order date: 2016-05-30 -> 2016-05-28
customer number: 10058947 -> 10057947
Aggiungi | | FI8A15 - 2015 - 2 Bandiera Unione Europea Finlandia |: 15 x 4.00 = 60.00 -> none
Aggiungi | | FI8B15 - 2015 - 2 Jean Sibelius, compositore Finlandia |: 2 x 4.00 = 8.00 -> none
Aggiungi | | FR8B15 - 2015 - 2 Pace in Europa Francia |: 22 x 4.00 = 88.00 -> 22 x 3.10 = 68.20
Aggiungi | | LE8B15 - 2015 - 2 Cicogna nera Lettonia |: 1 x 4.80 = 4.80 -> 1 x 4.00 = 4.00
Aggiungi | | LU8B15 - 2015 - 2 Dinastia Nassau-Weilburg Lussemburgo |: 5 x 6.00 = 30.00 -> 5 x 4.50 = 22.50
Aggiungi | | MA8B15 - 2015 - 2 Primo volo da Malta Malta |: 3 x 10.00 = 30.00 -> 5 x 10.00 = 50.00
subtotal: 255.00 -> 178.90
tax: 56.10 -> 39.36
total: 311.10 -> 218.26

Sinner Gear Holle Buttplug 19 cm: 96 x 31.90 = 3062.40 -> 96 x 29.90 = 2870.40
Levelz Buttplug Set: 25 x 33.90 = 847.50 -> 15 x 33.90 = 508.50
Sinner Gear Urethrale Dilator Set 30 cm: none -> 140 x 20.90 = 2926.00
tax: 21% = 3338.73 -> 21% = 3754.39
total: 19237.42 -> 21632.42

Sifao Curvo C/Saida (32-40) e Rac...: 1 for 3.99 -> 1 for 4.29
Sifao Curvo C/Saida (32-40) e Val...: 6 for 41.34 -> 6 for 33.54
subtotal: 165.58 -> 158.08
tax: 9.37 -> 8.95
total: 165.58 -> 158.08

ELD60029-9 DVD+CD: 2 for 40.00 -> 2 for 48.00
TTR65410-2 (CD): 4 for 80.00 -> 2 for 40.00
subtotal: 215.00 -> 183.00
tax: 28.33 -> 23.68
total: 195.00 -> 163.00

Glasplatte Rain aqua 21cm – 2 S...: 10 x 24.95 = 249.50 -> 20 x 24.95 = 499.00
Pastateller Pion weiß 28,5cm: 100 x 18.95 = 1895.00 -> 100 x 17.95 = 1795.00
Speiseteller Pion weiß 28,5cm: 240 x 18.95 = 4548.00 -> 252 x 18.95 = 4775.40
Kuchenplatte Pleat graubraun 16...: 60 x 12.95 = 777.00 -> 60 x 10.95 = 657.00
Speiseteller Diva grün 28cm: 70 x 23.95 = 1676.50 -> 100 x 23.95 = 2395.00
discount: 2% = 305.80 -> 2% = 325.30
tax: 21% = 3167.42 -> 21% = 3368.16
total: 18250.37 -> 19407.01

########################################

● **TASK TO CARRY OUT**:
Exact copies of the lines from the one holding "Glasplatte Rain aqua" to the end of the entries are all that should be written.

● **PROBLEM SOLUTION**:
Glasplatte Rain aqua 21cm – 2 S...: 10 x 24.95 = 249.50 -> 20 x 24.95 = 499.00
Pastateller Pion weiß 28,5cm: 100 x 18.95 = 1895.00 -> 100 x 17.95 = 1795.00
Speiseteller Pion weiß 28,5cm: 240 x 18.95 = 4548.00 -> 252 x 18.95 = 4775.40
Kuchenplatte Pleat graubraun 16...: 60 x 12.95 = 777.00 -> 60 x 10.95 = 657.00
Speiseteller Diva grün 28cm: 70 x 23.95 = 1676.50 -> 100 x 23.95 = 2395.00
discount: 2% = 305.80 -> 2% = 325.30
tax: 21% = 3167.42 -> 21% = 3368.16
total: 18250.37 -> 19407.01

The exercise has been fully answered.